Although factors like bandwidth, power usage, and the number of (kilo)meters reach are important considerations with wireless communication for microcontrollers, latency should be another important factor to pay attention to. This is especially true for projects like controllers where round-trip latency and instant response to an input are essential, but where do you find the latency number in datasheets? This is where [Michael Orenstein] and [Scott] over at Electric UI found a lack of data, especially when taking software stacks into account. In other words, it was time to do some serious benchmarking.
The question to be answered here was specifically how fast a one-way wireless user interaction can be across three levels of payload sizes (12, 128, and 1024 bytes). The effective latency is measured from when the input is provided on the transmitter, and the receiver has processed it and triggered the relevant output pin. The internal latency was also measured by having a range of framework implementations respond to an external interrupt and drive a GPIO pin high. Even this test on an STM32F429 MCU already showed that, for example, the STM32 low-level (LL) framework is much faster than the stm32duino one.

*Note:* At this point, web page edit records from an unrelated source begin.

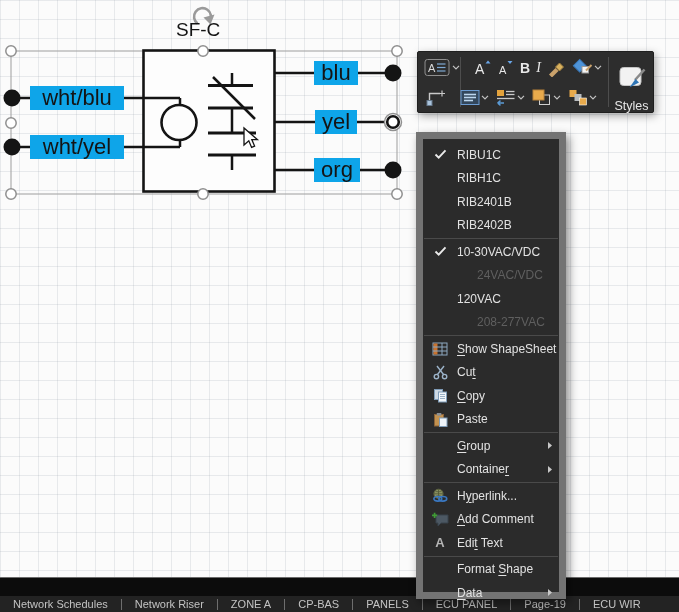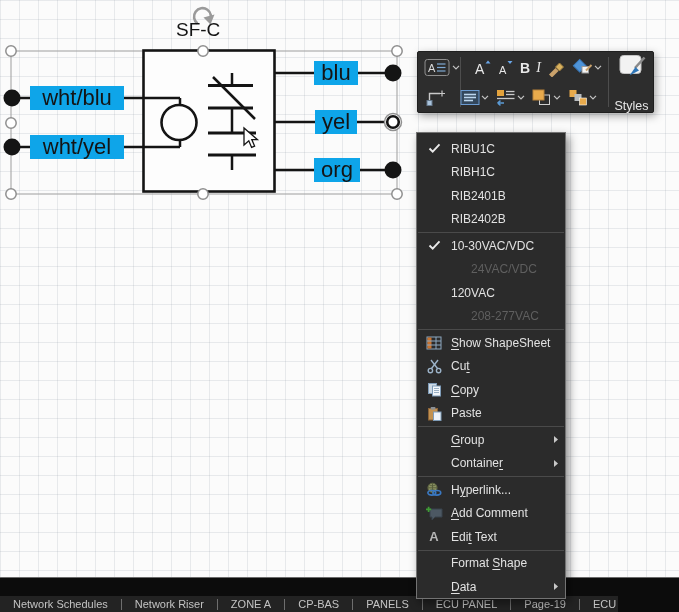--- a/index.html
+++ b/index.html
@@ -39,7 +39,7 @@
   .tb-btn .glyph{color:#e8e8e8;font-size:14px;line-height:14px;}
   .tb-chev{display:inline-flex;align-items:center;margin-left:1px;}
   .styles-btn{position:absolute;left:191px;top:1px;width:45px;height:60px;
-      display:flex;flex-direction:column;align-items:center;justify-content:space-between;cursor:default;}
+      display:flex;flex-direction:column;align-items:center;justify-content:flex-end;cursor:default;}
   .styles-label{color:#e6e6e6;font-size:12.5px;margin-top:2px;}
 
   

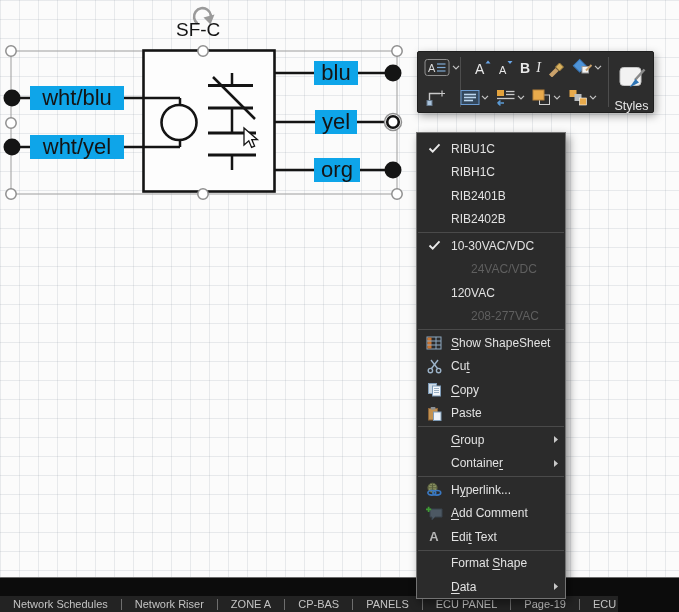--- a/index.html
+++ b/index.html
@@ -44,7 +44,7 @@
 
   
   .context-menu{position:absolute;left:416px;top:132px;width:150px;height:467px;
-      background:#2b2b2b;border:1px solid #737373;box-sizing:border-box;
+      background:#2b2b2b;border:7px solid #737373;box-sizing:border-box;
       box-shadow:3px 4px 9px rgba(0,0,0,.45);z-index:10;padding:4px 0;font-size:12px;}
   .mi{height:23.5px;display:flex;align-items:center;color:#e2e2e2;cursor:default;position:relative;}
   .mi.disabled{color:#5f5f5f;margin-left:20px;}

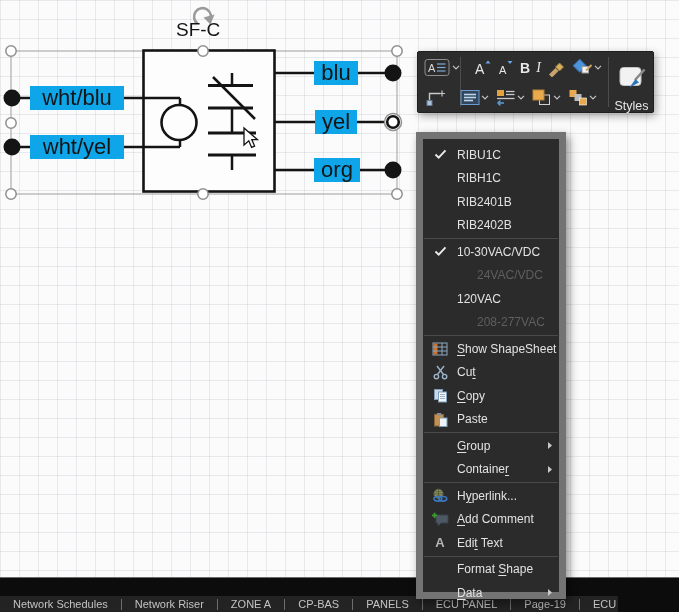--- a/index.html
+++ b/index.html
@@ -21,7 +21,7 @@
   
   .pasteboard-bar{position:absolute;left:0;top:577px;width:679px;height:35px;
       background:#0c0c0c;border-top:1px solid #6b6b6b;box-sizing:border-box;z-index:4;}
-  .tab-strip{position:absolute;left:0;bottom:0;width:618px;height:16px;background:#232323;
+  .tab-strip{position:absolute;left:0;bottom:0;width:679px;height:16px;background:#232323;
       display:flex;align-items:center;white-space:nowrap;overflow:hidden;z-index:5;
       font-size:11px;color:#c3c3c3;}
   .tab{padding:0 13px;cursor:default;}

After a bit more checking for overhead within the MCU itself with various approaches, the actual tests were performed. The tests involved modules for SiK, LoRa, nRF24, Bluetooth SPP (ESP32, HC-5), Bluetooth LE (Bluedroid & NimBLE on ESP32, as well as the nRF52), ESP-NOW (ESP32), 802.15.4 (used by Zigbee, Matter, Thread, etc.) and of course WiFi. The software stack used had a big impact on some of these, such as for BLE, but WiFi differed a lot on the ESP32, whether using TCP or overlaying Websockets (about 10x slower).
What’s clear is that to get low latency with wireless communication you need to do more than just pick the right technology or module, but also understand and work with the entire software stack to tweak and optimize it for the best performance. For those interested in the raw data, firmware, and post-processing scripts, these can be found on GitHub.